Requirements (Subjects that are assumed to be known)
Machine Learning Statistical Signal Processing Biomedical Image Processing Deep learning
Objectives
Students are expected to achieve the following goals: - Learn how images are formed both in the human visual system and in digital cameras, attending both to photometric and geometric dimensions. - Know well-known algorithms that implement processes of human vision: extraction of visual features, motion estimation, stereopsis (2-view geometry), structure from motion (n-view geometry) image registration, object tracking, visual recognition. - Apply the knowledge acquired in previous related subjects (e.g. machine learning, deep learning) to the field of computer vision. - Solve practical problems related to computer vision - Design and develop a scientific-technical project that involves the use of computer vision techniques.

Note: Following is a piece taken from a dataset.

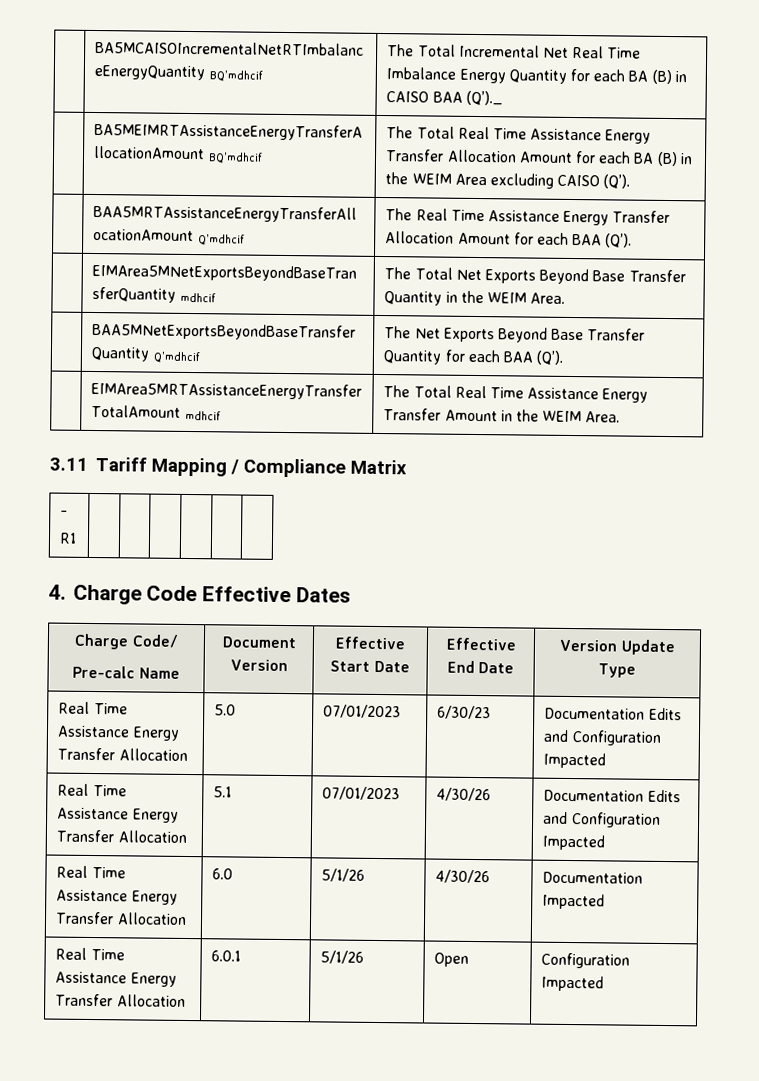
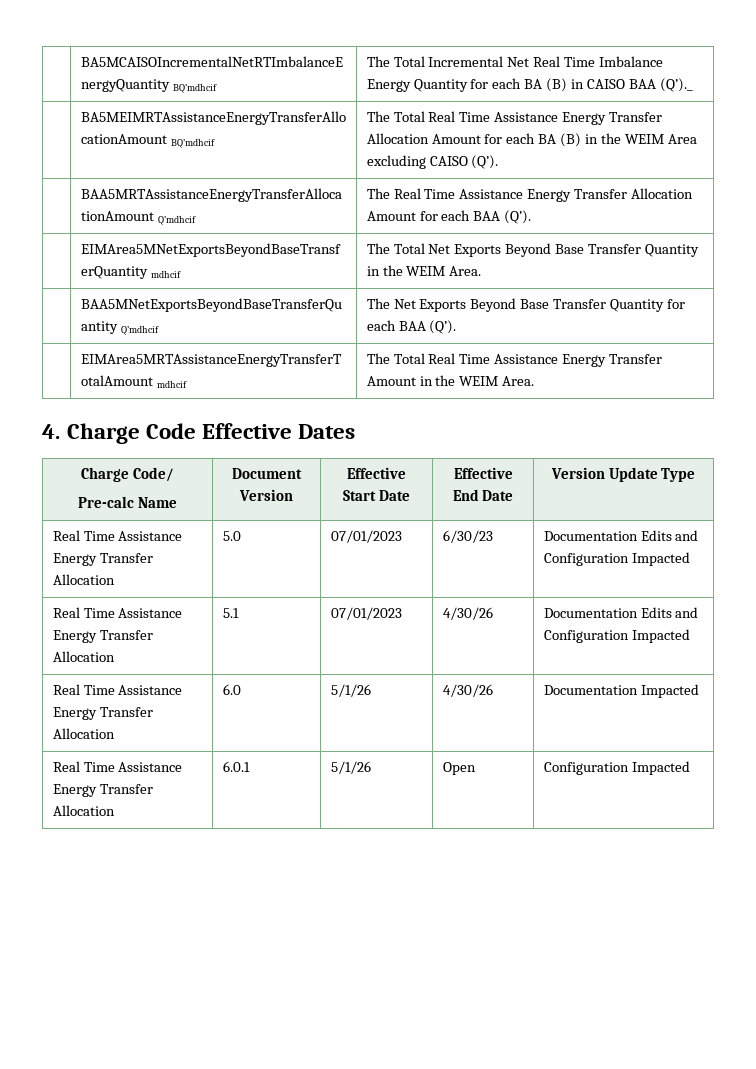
- 3.11 Tariff Mapping / Compliance Matrix
- -
- R1 | | | | | |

Skills and learning outcomes
Description of contents: programme
Block 1: image Formation - Topic 1: Light, shading and color. - Topic 2: Geometric Camera Models and Camera Calibration Block 2: Early Vision - Topic 3: Local Invariant Features - Topic 4: Motion Estimation and Optical Flow - Topic 5: Stereopsis and Structure from Motion Block 3: Mid-level Vision - Topic 6: Object Tracking - Topic 7: Image Registration: rigid and deformable Block 4: High-level Vision - Topic 8: Object Recognition & Image Classification with Convolutional Neural Networks - Topic 9: Other applications of Deep Learning in images: object detection, segmentation, image matching, image generation, video analysis, etc.

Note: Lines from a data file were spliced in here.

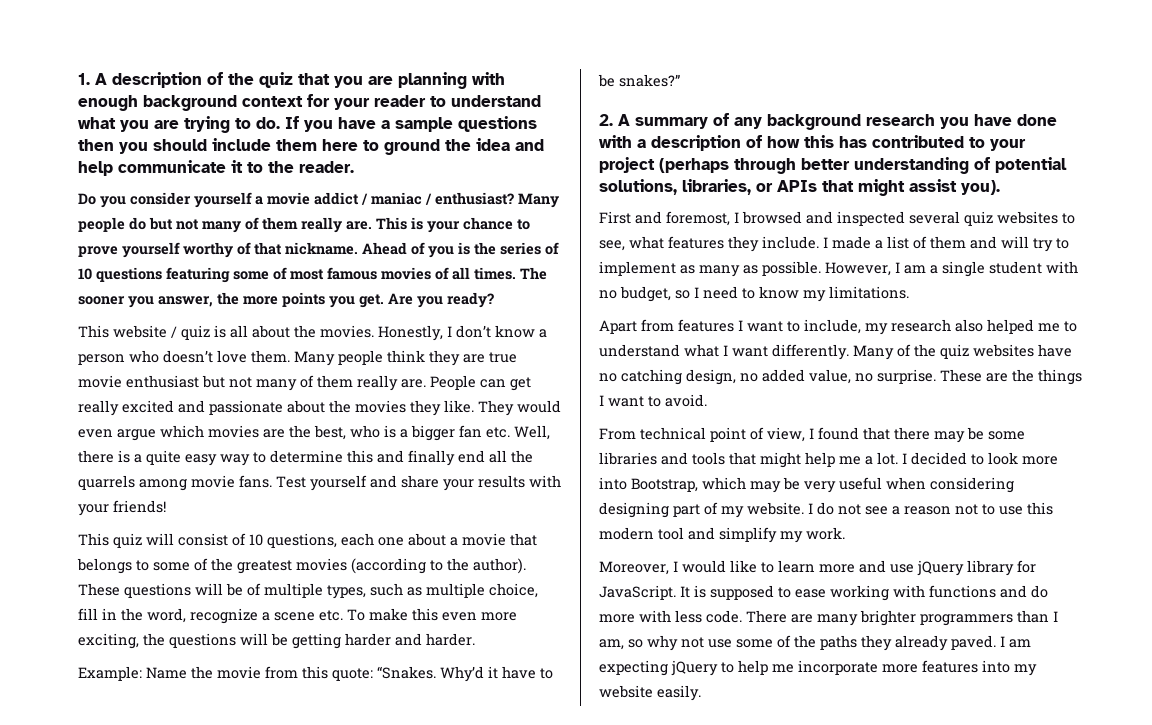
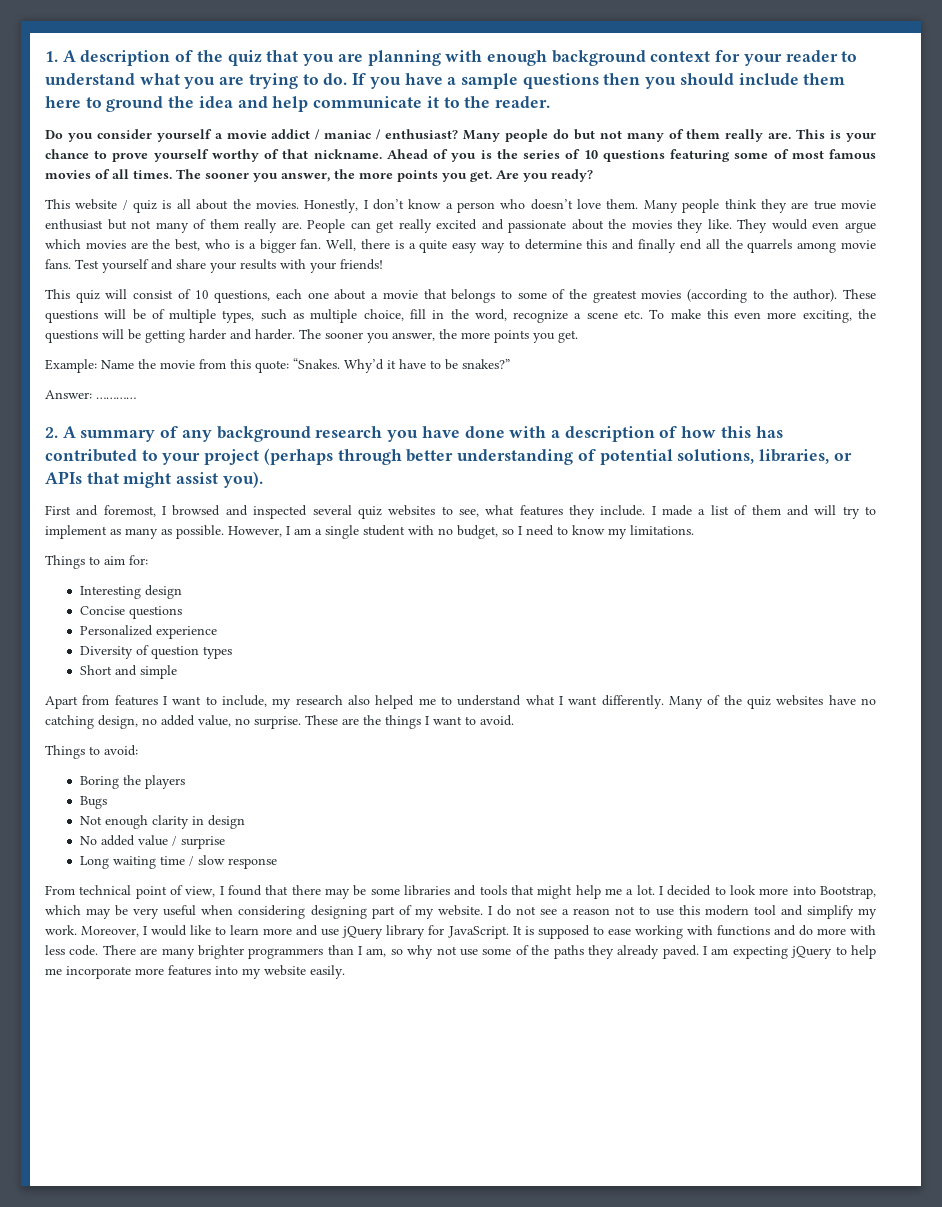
- They would even argue which movies are the best, who is a bigger fan etc. Well, there is a quite easy way to determine this and finally end all the quarrels among movie fans.
+ They would even argue which movies are the best, who is a bigger fan. Well, there is a quite easy way to determine this and finally end all the quarrels among movie fans.
- These questions will be of multiple types, such as multiple choice, fill in the word, recognize a scene etc. To make this even more exciting, the questions will be getting harder and harder.
+ These questions will be of multiple types, such as multiple choice, fill in the word, recognize a scene etc. To make this even more exciting, the questions will be getting harder and harder. The sooner you answer, the more points you get.
+ Answer: …………
+ Things to aim for:
+ Interesting design
+ Concise questions
+ Personalized experience
+ Diversity of question types
+ Short and simple
+ Things to avoid:
+ Boring the players
+ Bugs
+ Not enough clarity in design
+ No added value / surprise
+ Long waiting time / slow response
- I do not see a reason not to use this modern tool and simplify my work.
- Moreover, I would like to learn more and use jQuery library for JavaScript.
+ I do not see a reason not to use this modern tool and simplify my work. Moreover, I would like to learn more and use jQuery library for JavaScript.

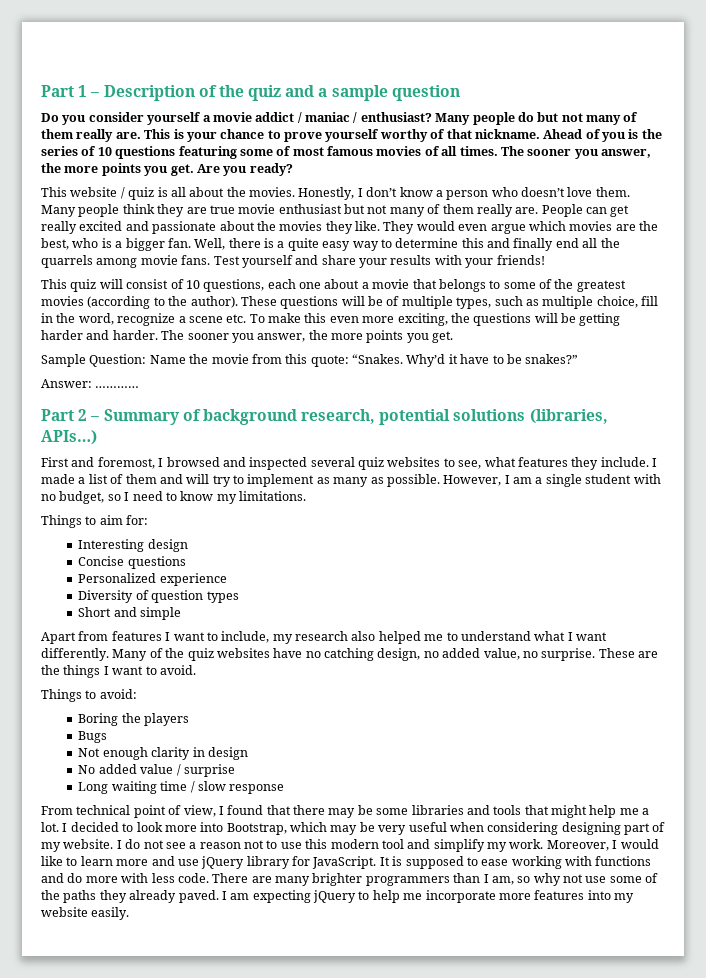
- 1. A description of the quiz that you are planning with enough background context for your reader to understand what you are trying to do. If you have a sample questions then you should include them here to ground the idea and help communicate it to the reader.
+ Part 1 – Description of the quiz and a sample question
- Example: Name the movie from this quote: “Snakes.
+ Sample Question: Name the movie from this quote: “Snakes.
- 2. A summary of any background research you have done with a description of how this has contributed to your project (perhaps through better understanding of potential solutions, libraries, or APIs that might assist you).
+ Part 2 – Summary of background research, potential solutions (libraries, APIs…)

Learning activities and methodology
LEARNING ACTIVITIES We will consider the following learning activities: AF3 Theoretical practical classes AF4 Laboratory practices AF5 Tutorials AF6 Team work AF7 Student individual work AF8 Partial and final exams METHODOLOGIES MD1: Class lectures by the professor with the support of computer and audiovisual media, in which the main concepts of the course are developed and complemented with bibliography. MD2: Critical reading of texts recommended by the professor of the course. MD3: Resolution of practical cases, problems, etc. .... posed by the teacher individually or in groups. MD4: Presentation and discussion in class, under the moderation of the professor, of topics related to the content of the course, as well as case studies. MD5: Elaboration of works and reports individually or in groups. TUTORING REGIME There will be 2 hours a week of tutorials for students where the teacher will be available in his office.
Assessment System
  • % end-of-term-examination 0
  • % of continuous assessment (assigments, laboratory, practicals...) 100

Calendar of Continuous assessment


Basic Bibliography
  • Forsyth, Ponce. Computer Vision: A Modern Approach. Pearson. 2012
  • Ian Goodfellow, Yoshua Bengio, Aaron Courville. Deep Learning. The MIT Press, Cambrigde, Massachussetts, London, England. 2016
  • Richard Hartley & Andrew Zisserman. Multiple View Geometry in Computer Vision. Cambridge University Press. 2003
  • Richard Szeliski. Computer Vision: Algorithms and Applications. Springer-Verlag. 2011

The course syllabus may change due academic events or other reasons.